What a terrific article. It was one of the best pieces I've read in the 30-odd years I've been reading the Post: more than educational, the author succinctly illuminated his and the human condition.

The mother of one of my college friends had Parkinson's. Like the pals with whom you shared your diagnosis, I didn't understand the disease at all. Decades later, your article made it real to me.

I am an "undiagnosed" 48-year-old woman, "healthy and expected to act like it," struggling to find time to smell the roses. I am luckier than most: In addition to my health, I have a loving husband, work that I enjoy, a modest but lovely home and garden, rich relationships with family and friends, enough money with which to travel frequently.

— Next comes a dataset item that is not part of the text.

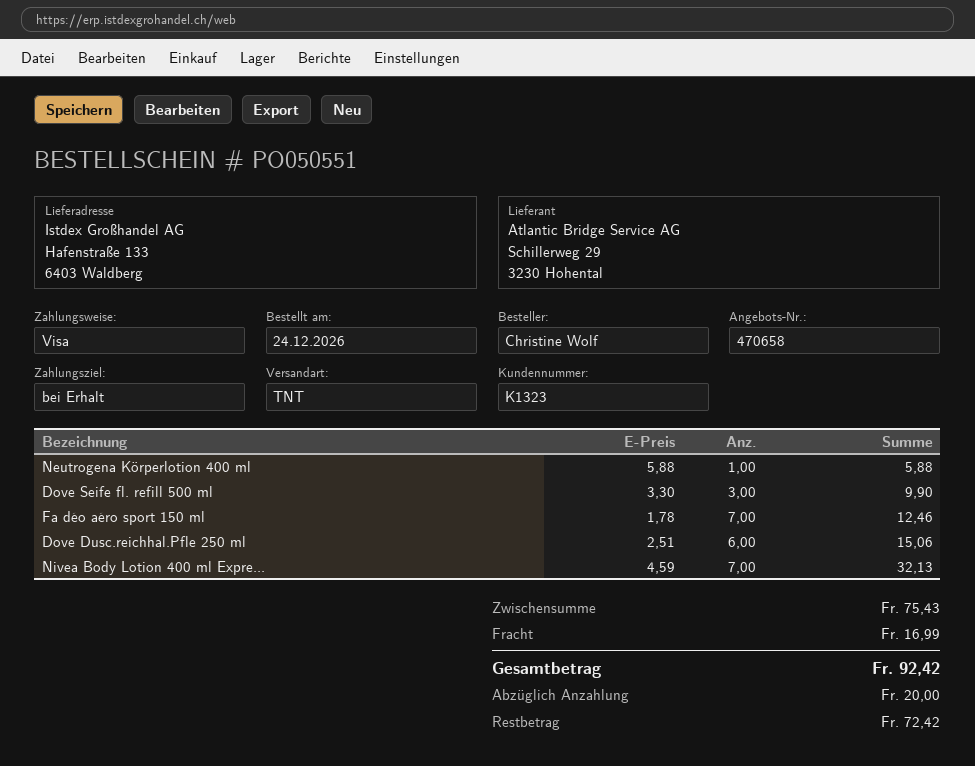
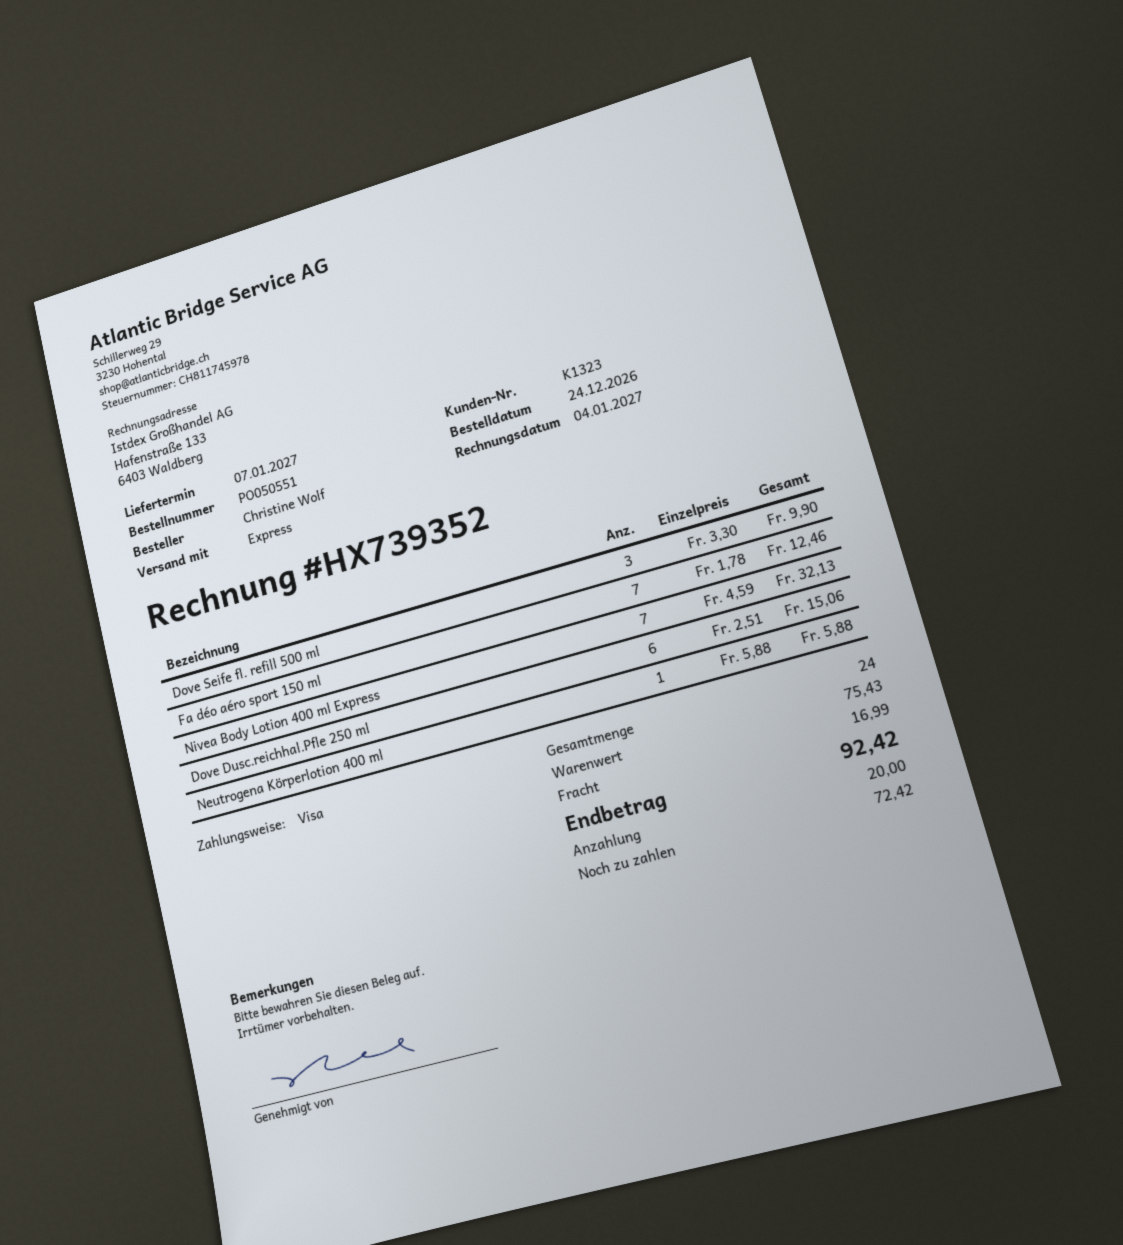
shipping method: TNT -> express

I also have friends and family who are (or have been) health-compromised. My mother is a 16-year survivor of small-cell lung cancer. Her health was seriously compromised by the treatments as well as by the cancer itself, but she is still alive, sewing, living with my father, rocking her grandkids. One 50-something friend is beginning his fifth treatment cycle for renal cancer that metastasized to both lungs. He is sometimes grateful (well, that's perhaps a little strong) for his life's lesson. "It's like Lance Armstrong wrote," he said. "There's before and after cancer. Nothing focuses the mind like a life-threatening illness." Between treatments, he has attended two Bruce Springsteen concerts, skiied in Colorado and traveled with his wife to Venezuela to visit old college friends. He plans to go the beach for his annual 4th of July guitar-playing frenzy.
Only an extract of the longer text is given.